О, безденежье! Эти горькие и сладкие деньги! ДЕНЬГИ. Вы спасали меня и давали возможность быть самим собой, и вы же доставались мне таким путем, от которого я бежал, который клял, и даже зарекался уходя: никогда не пойду в эту тоску и скуку! Главное было даже не в запахе металла, мазута, не в шуме машин. Будь я один и подчинен только самому себе — работал бы и даже неплохо, наверное, справлялся. Главное было — неподобные мне люди, эти приказы, всякая подчиненная зависимость, режим «от» и «до», проходные, заборы с колючкой, и опять будто зона, лагерь, лагерь, лагерь… От него я никак, уже двадцать с лишним прошло, не мог освободиться, забыть, не держать в памяти. Лагерь… Лагерь. Гу-лаг!

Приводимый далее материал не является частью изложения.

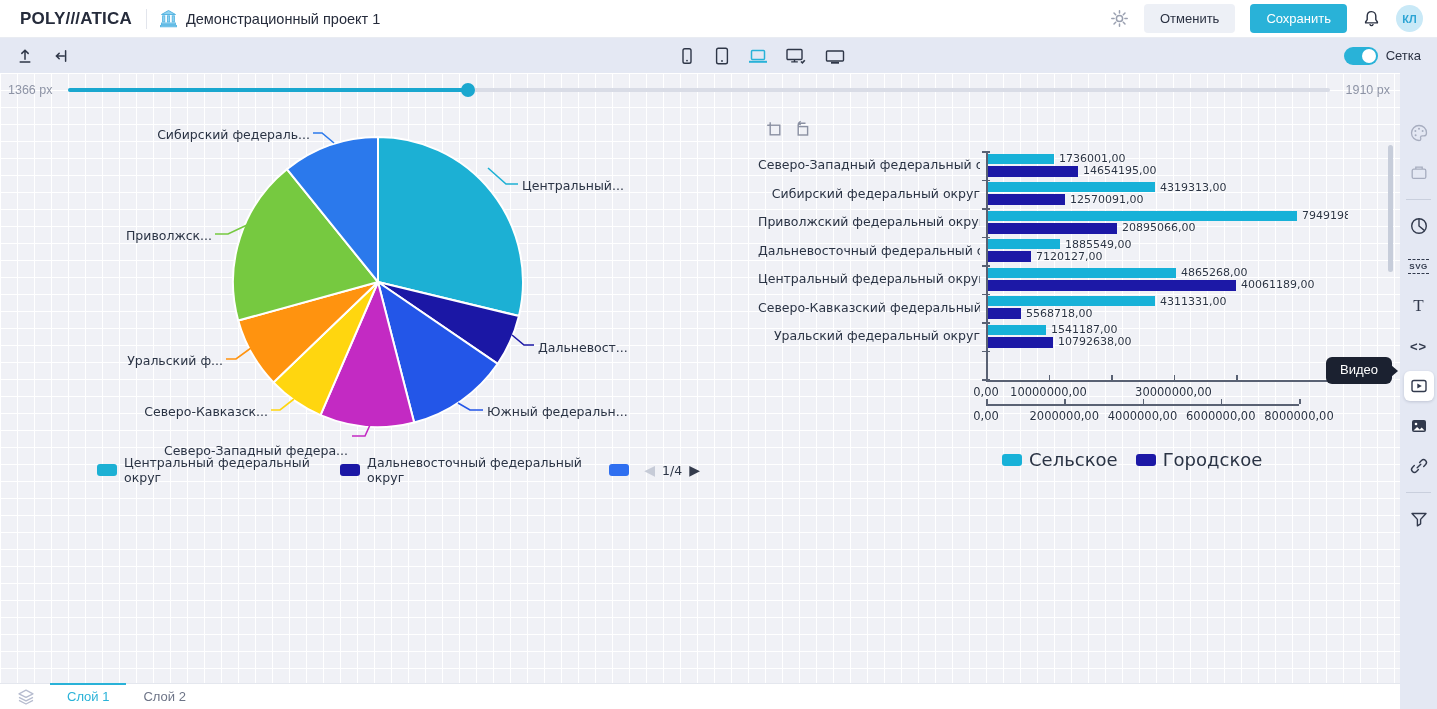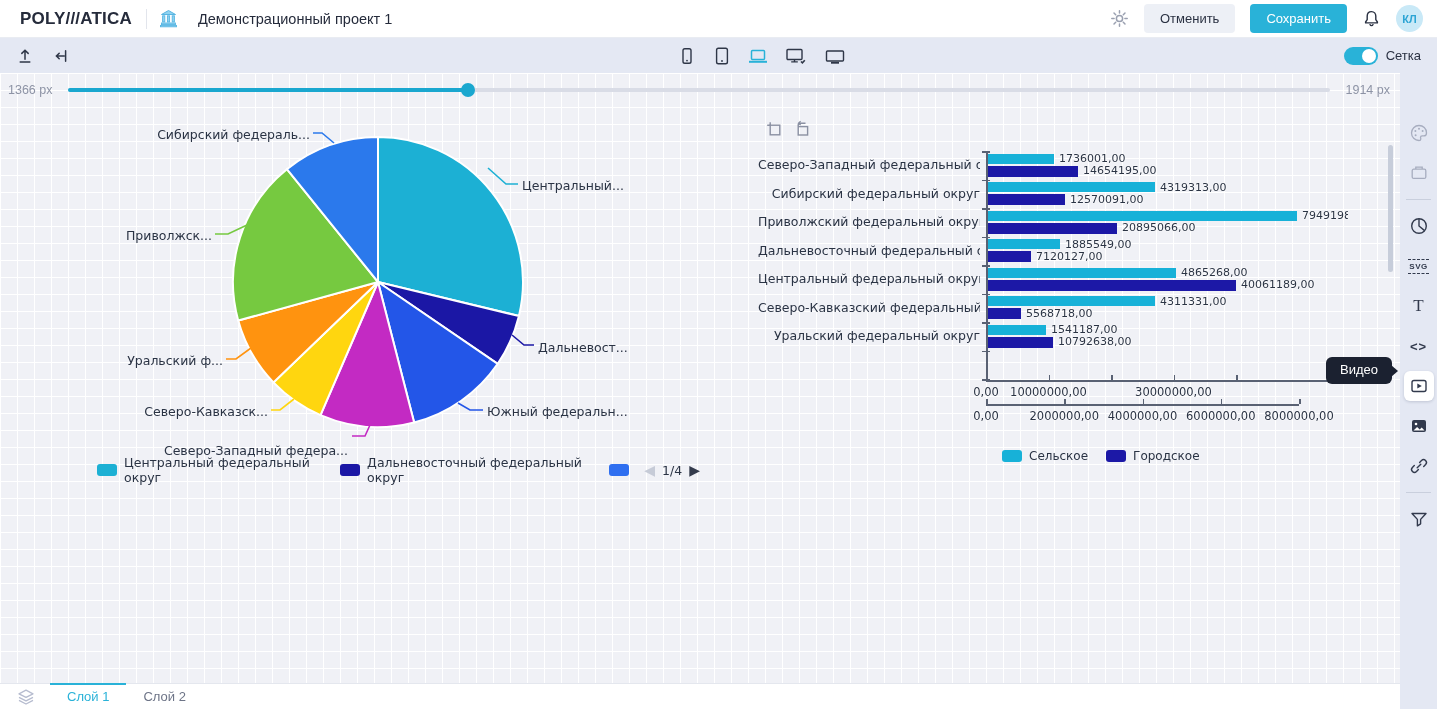--- a/index.html
+++ b/index.html
@@ -9,21 +9,21 @@
     font-family:"Liberation Sans","DejaVu Sans",sans-serif; color:#2a3142;
     -webkit-font-smoothing:antialiased;
   }
   svg { display:block; }
 
   
   .header { height:38px; display:flex; align-items:center; background:#fff;
     border-bottom:1px solid #e9ecf2; padding:0 14px 0 20px; }
   .logo { font-weight:700; font-size:17px; letter-spacing:.2px; color:#252b3b; white-space:nowrap; }
   .header-divider { width:1px; height:20px; background:#e2e5ec; margin:0 12px 0 14px; }
-  .project { display:flex; align-items:center; gap:20px; font-size:14.5px; color:#252b3b; }
+  .project { display:flex; align-items:center; gap:8px; font-size:14.5px; color:#252b3b; }
   .header-right { margin-left:auto; display:flex; align-items:center; gap:15px; }
   .icon-btn { display:flex; align-items:center; justify-content:center; cursor:pointer; }
   .btn { font-size:13px; border-radius:4px; padding:7px 16px; cursor:pointer; border:none;
     font-family:inherit; line-height:1.2; }
   .btn-cancel { background:#edf0f6; color:#2a3142; }
   .btn-save { background:#29b2d8; color:#fff; }
   .avatar { width:27px; height:27px; border-radius:50%; background:#c9e9f7; color:#2ba4d4;
     font-size:11px; font-weight:700; display:flex; align-items:center; justify-content:center; cursor:pointer; }
 
   
@@ -87,21 +87,21 @@
   .axis-v { position:absolute; left:0; top:0; width:1.5px; height:229px; background:#596173; }
   .vtick { position:absolute; left:-4px; width:8px; height:1.5px; background:#596173; }
   .axis { position:absolute; left:228px; }
   .axis-line { position:absolute; left:0; top:0; height:2px; background:#596173; }
   .axis-top { top:237px; width:362px; height:22px; }
   .axis-bottom { top:261px; width:362px; height:22px; }
   .htick { position:absolute; top:-5px; width:1.5px; height:5px; background:#596173; }
   .axis-lbl { position:absolute; top:5px; transform:translateX(-50%); font-size:11.5px; color:#2a3344;
     white-space:nowrap; text-shadow:0 0 2px #fff,0 0 2px #fff; }
   .bar-legend { position:absolute; left:200px; top:306px; display:flex; gap:18px; align-items:center;
-    font-size:12px; color:#2a3344;padding-left:44px; }
+    font-size:18px; color:#2a3344;padding-left:44px; }
 
   
   .scroll-thumb { position:absolute; left:1388px; top:72px; width:5px; height:127px;
     border-radius:3px; background:#c7cdda; cursor:pointer; }
 
   
   .video-tooltip { position:fixed; left:1326px; top:357px; height:27px; background:#1b2130; color:#fff;
     font-size:13px; padding:5px 14px 0; border-radius:6px; z-index:50; }
   .video-tooltip::after { content:''; position:absolute; right:-6px; top:50%; transform:translateY(-50%);
     border-left:7px solid #1b2130; border-top:6px solid transparent; border-bottom:6px solid transparent; }
@@ -219,21 +219,21 @@
 <div class="main">
   <div class="canvas-col">
     <div class="canvas">
 
       <div class="slider-row">
         <span>1366 px</span>
         <div class="slider-track">
           <div class="slider-fill"></div>
           <div class="slider-handle"></div>
         </div>
-        <span>1914 px</span>
+        <span>1910 px</span>
       </div>
 
       <div class="pie-widget" id="pie-widget">
           <svg width="700" height="480" class="pie-svg">
             <path d="M378 209 L378.00 64.00 A145 145 0 0 1 518.95 243.03 Z" fill="#1cb0d4" stroke="#ffffff" stroke-width="2" stroke-linejoin="round"></path>
             <path d="M378 209 L518.95 243.03 A145 145 0 0 1 497.72 290.80 Z" fill="#1b17a5" stroke="#ffffff" stroke-width="2" stroke-linejoin="round"></path>
             <path d="M378 209 L497.72 290.80 A145 145 0 0 1 414.15 349.42 Z" fill="#2356e8" stroke="#ffffff" stroke-width="2" stroke-linejoin="round"></path>
             <path d="M378 209 L414.15 349.42 A145 145 0 0 1 320.50 342.11 Z" fill="#c32ac3" stroke="#ffffff" stroke-width="2" stroke-linejoin="round"></path>
             <path d="M378 209 L320.50 342.11 A145 145 0 0 1 273.43 309.45 Z" fill="#ffd60f" stroke="#ffffff" stroke-width="2" stroke-linejoin="round"></path>
             <path d="M378 209 L273.43 309.45 A145 145 0 0 1 238.21 247.53 Z" fill="#ff930f" stroke="#ffffff" stroke-width="2" stroke-linejoin="round"></path>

В отчаянии от этих метаний я как-то собрался с духом и решил найти Болотникова. Может быть, посоветует. Я нашел телефон, позвонил. Глухой, показавшийся не слишком бодрым голос ответил. И мы договорились сразу встретиться, хотя я даже был не готов к такой встрече, — тащил в мастерскую найденный на дороге сосновый брус — хорошая штука для подрамников, если распилить его вдоль. Брус, должно быть, потеряли, когда везли на лесную базу, а Болотников жил тут недалеко, может вполне так быть, что потому я и вспомнил. Нужда не знает приличий. А к Болотникову я бросался всегда, как к спасательному кругу. Так уж мы погано устроены.
Он пришел ко мне, когда я сидел на этом брусе, и усмехнулся, здороваясь:
— Ты похож на Сизифа, влекущего камень! Да, пожалуй, это типично. Каждый стоящий художник — Сизиф и Прометей. И крестный путь на Голгофу — тоже наш путь.
Он сел со мной рядом на бревно. Мы походили на потерпевших кораблекрушение.
— Как жизнь? Знаю. Не говори. Нет женщины. Нет денег. Нет заказов. И скоро не на что будет покупать хлеб?
Читаю на челе. Не обижайся. Сам я так жил какое-то время. Вкалывать не хотел. Мест нигде не находилось. Жил на собранные по паркам бутылки. Да, собирал… А попутно смотрел на любовь в кустах. — Он усмехнулся. — Тебе могу сказать. Грешен. Да грех ли это еще? Надо спросить. А у кого? Кто не грешен-то?
— На вас, Николай Семенович, вроде не похоже.